Kowaljow appelierte an die Europäische Union, Menschenrechtsverletzungen in Russland immer wieder offen anzusprechen. "Es ist die Aufgabe Europas, nicht zu schweigen", sagte der 79-Jährige. Der Preis gehöre allen Menschen in Russland, die sich seit Jahren unter großen Gefahren für Menschenrechte einsetzten. Viele der "Besten und Mutigsten" von ihnen hätten dies mit ihrem Leben bezahlt, unter ihnen die Journalistin Anna Politkowskaja und die Memorial-Mitarbeiterin in Tschetschenien, Natalja Estemirowa. Sie vor allem hätten die Auszeichnung verdient, betonte der Biophysiker und frühere Duma-Abgeordnete.
EU-Parlamentspräsident Jerzy Buzek sagte, dass er neben dem Stolz für "Memorial" und die drei Menschenrechtler auch eine Verbitterung fühle, "dass es nötig ist, einen solchen Preis in Europa zu verleihen". Mit Bezug auf die Ermordung der russischen Journalistin Anna Politkowskaja, die 2004 zusammen mit Kowaljow und Alexejewa den Olof-Palme-Preis erhalten hatte, mahnte Buzek, dass ihre Mörder immer noch nicht verurteilt worden seien.

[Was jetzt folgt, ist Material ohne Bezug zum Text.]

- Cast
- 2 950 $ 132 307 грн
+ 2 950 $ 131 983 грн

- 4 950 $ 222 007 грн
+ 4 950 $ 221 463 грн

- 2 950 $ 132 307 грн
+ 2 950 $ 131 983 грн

Gegründet, um an Stalins Opfer zu erinnern
Kowaljow und die 82 Jahre alte Alexejewa waren bereits zu Sowjetzeiten Vorkämpfer für Meinungsfreiheit und Demokratie. Kowaljow war als Dissident damals sieben Jahre lang in einem Gulag inhaftiert. Die von Orlow geleitete Organisation "Memorial" wurde vor 20 Jahren in Erinnerung an die Opfer des Stalinismus gegründet. Seit den Neunzigerjahren kritisiert sie aber vor allem die aktuelle Menschenrechtslage in Russland.
Der Preis ist nach dem einstigen sowjetischen Dissidenten und Friedensnobelpreisträger Andrej Sacharow benannt, der vor 20 Jahren starb. Er wird an Personen verliehen, die sich für die Menschenrechte und die Demokratie einsetzen. Frühere Preisträger waren unter anderen der ehemalige südafrikanische Präsident Nelson Mandela und der frühere UN-Generalsekretär Kofi Annan.